> **WHAT YOU HAVE TO DO**:
Check each line of the entries below for the word "notebook", and copy out the ones that have it.

> **DATA FOR REVIEW**:
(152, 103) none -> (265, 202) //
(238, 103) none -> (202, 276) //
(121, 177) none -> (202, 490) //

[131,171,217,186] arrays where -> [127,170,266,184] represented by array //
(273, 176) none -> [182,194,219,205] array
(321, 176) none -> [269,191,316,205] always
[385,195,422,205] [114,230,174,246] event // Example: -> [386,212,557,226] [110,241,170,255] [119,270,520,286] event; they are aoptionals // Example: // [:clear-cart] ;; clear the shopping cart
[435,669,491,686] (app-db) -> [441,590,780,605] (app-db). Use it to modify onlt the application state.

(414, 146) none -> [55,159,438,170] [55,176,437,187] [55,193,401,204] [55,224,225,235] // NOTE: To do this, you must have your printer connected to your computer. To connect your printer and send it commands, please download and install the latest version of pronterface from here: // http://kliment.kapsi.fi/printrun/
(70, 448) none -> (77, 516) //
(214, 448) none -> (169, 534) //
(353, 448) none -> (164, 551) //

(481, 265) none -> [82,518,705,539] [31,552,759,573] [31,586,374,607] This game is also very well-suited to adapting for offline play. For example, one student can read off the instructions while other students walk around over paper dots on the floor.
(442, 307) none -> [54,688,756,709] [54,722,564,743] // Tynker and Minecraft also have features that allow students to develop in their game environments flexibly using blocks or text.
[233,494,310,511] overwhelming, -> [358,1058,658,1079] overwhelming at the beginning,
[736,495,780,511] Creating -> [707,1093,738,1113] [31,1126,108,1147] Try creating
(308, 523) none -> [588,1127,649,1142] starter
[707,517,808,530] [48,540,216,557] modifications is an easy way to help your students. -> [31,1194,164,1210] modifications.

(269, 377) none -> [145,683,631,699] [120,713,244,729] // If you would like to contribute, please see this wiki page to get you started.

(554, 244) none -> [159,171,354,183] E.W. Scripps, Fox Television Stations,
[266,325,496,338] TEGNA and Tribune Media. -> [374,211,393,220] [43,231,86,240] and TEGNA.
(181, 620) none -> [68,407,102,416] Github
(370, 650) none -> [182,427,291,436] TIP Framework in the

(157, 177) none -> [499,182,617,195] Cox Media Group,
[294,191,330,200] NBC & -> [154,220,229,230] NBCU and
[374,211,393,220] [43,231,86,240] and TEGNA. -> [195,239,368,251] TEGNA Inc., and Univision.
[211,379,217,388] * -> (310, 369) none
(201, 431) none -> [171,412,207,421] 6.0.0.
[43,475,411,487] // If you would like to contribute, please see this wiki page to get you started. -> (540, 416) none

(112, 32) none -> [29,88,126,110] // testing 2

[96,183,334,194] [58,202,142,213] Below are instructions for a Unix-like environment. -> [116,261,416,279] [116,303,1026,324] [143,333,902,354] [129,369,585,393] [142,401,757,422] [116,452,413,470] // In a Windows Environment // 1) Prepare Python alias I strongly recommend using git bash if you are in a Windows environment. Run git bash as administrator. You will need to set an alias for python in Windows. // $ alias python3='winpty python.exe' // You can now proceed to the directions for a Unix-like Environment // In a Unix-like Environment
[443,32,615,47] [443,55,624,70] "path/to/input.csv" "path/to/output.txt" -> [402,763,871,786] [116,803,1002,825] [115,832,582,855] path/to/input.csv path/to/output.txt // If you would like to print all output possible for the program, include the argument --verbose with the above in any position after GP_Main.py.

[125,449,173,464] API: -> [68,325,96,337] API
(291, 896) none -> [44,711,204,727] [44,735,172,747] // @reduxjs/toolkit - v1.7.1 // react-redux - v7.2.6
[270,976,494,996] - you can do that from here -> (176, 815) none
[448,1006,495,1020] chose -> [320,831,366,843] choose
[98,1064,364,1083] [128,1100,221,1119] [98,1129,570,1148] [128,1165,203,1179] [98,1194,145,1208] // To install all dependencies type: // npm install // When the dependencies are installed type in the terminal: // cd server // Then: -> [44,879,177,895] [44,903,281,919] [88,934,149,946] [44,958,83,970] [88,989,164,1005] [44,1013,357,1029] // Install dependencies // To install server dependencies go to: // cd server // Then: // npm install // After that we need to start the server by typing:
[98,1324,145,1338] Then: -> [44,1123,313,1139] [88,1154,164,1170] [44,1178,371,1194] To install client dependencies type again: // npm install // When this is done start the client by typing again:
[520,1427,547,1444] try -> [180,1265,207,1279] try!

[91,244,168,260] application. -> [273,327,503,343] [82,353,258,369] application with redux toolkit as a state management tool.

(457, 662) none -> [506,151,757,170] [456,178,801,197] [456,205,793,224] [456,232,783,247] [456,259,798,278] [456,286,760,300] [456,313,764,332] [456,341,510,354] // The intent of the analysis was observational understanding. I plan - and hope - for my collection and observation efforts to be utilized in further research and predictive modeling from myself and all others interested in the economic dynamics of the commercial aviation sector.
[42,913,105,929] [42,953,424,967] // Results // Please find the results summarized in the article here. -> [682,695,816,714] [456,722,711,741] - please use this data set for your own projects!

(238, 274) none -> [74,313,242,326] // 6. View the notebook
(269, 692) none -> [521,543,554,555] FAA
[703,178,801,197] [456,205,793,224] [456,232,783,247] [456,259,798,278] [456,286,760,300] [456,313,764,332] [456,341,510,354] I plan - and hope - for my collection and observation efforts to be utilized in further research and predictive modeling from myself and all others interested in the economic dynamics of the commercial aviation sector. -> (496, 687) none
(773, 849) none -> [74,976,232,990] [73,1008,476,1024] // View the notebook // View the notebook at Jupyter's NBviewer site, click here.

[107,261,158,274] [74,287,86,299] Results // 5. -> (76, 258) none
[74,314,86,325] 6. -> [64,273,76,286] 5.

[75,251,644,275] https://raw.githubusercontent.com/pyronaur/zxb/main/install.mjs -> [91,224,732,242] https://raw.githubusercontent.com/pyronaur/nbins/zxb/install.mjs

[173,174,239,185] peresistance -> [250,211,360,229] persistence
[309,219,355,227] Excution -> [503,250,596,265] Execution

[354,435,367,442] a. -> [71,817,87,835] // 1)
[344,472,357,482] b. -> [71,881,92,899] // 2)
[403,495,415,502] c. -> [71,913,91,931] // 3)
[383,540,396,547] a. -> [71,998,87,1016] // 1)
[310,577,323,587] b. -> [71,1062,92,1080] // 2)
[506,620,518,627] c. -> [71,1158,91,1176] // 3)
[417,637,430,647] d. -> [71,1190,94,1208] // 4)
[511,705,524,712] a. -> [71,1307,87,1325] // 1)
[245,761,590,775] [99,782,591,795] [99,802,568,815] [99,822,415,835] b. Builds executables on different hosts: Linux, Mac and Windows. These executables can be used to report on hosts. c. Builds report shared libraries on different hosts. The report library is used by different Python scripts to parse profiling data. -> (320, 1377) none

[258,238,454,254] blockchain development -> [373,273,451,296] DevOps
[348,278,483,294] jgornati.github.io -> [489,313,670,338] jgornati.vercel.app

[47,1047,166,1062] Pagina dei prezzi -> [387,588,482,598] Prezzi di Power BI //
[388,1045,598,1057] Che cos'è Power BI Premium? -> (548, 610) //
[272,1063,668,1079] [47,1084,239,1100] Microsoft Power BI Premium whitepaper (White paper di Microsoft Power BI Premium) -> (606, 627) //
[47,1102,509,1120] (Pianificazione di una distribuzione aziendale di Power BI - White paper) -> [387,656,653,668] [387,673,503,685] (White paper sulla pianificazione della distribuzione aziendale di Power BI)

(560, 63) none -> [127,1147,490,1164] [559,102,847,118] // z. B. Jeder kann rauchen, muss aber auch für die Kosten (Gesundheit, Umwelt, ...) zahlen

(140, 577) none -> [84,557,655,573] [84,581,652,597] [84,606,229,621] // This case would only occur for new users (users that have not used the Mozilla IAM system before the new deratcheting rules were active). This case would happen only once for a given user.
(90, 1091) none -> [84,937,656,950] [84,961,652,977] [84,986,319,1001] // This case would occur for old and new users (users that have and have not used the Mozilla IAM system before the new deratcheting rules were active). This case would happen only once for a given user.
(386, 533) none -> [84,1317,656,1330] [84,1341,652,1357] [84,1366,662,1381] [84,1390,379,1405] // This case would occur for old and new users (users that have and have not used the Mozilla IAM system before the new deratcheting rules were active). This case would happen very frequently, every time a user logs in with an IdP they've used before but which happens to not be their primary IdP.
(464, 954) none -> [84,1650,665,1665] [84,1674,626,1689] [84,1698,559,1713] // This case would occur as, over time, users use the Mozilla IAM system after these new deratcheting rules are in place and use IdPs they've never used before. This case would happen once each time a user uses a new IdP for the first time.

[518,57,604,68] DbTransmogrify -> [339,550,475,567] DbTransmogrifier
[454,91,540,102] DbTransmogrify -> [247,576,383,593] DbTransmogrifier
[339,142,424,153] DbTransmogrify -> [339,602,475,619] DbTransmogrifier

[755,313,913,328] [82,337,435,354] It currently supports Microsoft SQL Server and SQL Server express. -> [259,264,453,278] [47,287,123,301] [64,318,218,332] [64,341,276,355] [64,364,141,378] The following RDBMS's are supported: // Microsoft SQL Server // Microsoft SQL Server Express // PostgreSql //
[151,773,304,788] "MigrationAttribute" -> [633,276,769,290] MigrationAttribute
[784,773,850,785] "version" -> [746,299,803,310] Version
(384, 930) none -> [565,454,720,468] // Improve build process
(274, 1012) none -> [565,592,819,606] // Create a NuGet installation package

> **SOLUTION TO THIS EXERCISE**:
(238, 274) none -> [74,313,242,326] // 6. View the notebook
(773, 849) none -> [74,976,232,990] [73,1008,476,1024] // View the notebook // View the notebook at Jupyter's NBviewer site, click here.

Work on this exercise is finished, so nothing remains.